> [RECORDS FOR PROCESSING]
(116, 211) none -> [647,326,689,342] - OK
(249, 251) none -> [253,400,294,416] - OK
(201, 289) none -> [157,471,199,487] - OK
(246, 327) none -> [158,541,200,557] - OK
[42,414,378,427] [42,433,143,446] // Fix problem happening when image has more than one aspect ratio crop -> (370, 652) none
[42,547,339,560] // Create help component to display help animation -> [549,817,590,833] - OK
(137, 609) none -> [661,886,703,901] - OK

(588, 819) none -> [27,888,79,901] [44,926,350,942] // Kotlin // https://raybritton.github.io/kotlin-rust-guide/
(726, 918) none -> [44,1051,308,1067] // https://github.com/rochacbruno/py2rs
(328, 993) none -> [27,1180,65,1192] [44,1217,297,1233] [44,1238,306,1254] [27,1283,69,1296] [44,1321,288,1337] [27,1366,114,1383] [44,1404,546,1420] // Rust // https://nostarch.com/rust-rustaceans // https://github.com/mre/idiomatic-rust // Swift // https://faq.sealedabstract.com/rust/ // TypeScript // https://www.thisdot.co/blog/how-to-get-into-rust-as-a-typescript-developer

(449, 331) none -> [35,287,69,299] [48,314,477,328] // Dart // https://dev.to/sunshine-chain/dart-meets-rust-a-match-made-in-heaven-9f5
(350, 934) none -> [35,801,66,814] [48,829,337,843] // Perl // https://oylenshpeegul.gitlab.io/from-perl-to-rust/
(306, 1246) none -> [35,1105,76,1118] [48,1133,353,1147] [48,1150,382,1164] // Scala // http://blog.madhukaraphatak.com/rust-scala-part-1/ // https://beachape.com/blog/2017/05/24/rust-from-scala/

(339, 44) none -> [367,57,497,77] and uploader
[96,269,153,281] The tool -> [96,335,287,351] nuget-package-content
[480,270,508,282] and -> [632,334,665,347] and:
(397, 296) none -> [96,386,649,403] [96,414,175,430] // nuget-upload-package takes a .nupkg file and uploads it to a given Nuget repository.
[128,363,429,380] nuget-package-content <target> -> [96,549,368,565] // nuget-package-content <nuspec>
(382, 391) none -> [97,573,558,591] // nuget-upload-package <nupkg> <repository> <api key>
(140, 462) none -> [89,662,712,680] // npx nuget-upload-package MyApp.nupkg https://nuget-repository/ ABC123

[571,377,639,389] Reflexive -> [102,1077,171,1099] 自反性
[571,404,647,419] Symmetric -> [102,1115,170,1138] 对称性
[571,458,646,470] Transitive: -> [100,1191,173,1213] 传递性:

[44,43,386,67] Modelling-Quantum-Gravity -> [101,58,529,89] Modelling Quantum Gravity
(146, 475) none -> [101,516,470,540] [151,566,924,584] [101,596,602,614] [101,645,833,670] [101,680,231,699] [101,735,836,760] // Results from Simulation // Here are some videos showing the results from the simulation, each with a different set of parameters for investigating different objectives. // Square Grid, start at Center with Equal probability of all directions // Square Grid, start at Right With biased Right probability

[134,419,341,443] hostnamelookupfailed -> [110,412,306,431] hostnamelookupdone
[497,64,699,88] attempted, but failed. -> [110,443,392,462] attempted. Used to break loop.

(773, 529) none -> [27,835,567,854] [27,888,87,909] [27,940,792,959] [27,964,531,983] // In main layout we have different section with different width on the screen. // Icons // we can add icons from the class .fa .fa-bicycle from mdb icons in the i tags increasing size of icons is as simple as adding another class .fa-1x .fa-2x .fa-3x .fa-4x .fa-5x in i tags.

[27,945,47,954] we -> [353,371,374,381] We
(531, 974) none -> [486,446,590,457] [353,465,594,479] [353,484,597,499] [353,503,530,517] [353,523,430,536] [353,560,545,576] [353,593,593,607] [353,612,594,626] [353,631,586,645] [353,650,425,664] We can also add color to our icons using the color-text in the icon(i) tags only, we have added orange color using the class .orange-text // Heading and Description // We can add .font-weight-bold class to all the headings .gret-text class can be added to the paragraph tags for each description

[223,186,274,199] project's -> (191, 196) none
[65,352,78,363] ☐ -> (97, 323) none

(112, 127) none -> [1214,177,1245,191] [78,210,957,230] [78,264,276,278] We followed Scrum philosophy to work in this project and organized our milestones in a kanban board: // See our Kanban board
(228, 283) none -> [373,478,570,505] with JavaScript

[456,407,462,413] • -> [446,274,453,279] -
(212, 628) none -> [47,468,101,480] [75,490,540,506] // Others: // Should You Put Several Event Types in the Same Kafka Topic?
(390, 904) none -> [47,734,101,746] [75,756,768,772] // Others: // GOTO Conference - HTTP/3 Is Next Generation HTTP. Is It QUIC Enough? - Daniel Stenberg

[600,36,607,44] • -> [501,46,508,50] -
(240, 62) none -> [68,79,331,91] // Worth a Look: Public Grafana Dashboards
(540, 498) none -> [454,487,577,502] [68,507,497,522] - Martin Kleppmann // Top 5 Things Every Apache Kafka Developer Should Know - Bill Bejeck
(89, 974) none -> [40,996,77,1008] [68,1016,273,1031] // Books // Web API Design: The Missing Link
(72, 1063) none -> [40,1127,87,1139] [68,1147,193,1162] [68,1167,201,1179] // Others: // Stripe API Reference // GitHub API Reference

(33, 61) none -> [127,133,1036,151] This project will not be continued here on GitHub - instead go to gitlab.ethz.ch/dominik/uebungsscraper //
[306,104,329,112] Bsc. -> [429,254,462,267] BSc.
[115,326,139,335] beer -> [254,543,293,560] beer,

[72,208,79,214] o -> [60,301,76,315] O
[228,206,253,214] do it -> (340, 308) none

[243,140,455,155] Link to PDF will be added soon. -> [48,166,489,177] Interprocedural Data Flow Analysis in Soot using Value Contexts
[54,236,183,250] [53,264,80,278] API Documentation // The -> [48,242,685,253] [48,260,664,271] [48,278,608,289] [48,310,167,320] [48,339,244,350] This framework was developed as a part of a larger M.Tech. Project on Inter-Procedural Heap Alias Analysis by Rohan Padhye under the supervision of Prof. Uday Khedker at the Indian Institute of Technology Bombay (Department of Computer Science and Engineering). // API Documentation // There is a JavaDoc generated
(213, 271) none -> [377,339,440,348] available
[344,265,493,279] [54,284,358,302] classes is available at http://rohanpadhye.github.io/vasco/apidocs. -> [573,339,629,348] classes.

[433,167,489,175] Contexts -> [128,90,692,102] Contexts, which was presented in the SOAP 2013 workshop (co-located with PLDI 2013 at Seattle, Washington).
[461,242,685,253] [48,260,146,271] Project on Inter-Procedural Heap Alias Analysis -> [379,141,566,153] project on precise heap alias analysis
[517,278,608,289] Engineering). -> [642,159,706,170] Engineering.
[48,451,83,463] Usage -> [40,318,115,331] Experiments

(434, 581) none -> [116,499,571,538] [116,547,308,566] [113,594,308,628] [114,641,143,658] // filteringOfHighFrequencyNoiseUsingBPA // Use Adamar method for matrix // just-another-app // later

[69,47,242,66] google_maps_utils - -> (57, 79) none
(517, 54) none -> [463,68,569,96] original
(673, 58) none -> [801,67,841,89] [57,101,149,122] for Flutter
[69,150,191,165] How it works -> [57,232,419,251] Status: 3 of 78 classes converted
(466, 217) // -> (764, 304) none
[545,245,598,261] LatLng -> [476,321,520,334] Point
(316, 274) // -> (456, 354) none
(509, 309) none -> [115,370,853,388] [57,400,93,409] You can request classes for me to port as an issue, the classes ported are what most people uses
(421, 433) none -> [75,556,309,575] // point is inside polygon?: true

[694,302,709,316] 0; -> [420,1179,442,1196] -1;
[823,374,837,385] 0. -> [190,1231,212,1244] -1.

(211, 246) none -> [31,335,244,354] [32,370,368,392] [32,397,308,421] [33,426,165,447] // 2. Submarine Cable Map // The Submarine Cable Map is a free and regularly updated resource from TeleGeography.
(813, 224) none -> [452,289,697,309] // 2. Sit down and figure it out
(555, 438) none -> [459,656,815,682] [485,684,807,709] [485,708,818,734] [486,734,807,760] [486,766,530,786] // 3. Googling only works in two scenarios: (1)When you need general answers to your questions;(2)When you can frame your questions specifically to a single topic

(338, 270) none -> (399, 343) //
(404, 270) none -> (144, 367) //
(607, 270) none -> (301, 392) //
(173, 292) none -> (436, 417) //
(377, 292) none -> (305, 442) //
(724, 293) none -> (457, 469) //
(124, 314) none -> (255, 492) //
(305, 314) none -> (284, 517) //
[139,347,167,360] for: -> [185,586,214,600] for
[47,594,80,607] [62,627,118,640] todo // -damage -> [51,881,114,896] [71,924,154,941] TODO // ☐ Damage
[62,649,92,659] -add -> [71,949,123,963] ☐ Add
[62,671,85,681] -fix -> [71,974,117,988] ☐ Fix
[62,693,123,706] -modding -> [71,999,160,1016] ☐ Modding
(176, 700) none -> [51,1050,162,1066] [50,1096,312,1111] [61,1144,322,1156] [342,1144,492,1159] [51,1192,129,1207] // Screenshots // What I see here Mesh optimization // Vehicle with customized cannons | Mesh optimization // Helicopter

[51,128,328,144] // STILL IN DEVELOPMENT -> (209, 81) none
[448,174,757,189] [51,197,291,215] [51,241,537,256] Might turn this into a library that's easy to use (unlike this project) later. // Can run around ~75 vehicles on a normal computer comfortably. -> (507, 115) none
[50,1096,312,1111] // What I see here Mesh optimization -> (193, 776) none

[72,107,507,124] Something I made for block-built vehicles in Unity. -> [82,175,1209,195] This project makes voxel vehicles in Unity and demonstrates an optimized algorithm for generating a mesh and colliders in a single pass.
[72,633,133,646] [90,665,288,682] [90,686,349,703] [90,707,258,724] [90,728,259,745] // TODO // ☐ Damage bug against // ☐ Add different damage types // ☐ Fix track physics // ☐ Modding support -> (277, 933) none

> [PROBLEM]
From the material above, set down exactly the lines starting at the one with "(673, 58) none" and ending at the one with "(316, 274) // -> (456, 354) none", end lines included.

> [ANSWER TO THIS TASK]
(673, 58) none -> [801,67,841,89] [57,101,149,122] for Flutter
[69,150,191,165] How it works -> [57,232,419,251] Status: 3 of 78 classes converted
(466, 217) // -> (764, 304) none
[545,245,598,261] LatLng -> [476,321,520,334] Point
(316, 274) // -> (456, 354) none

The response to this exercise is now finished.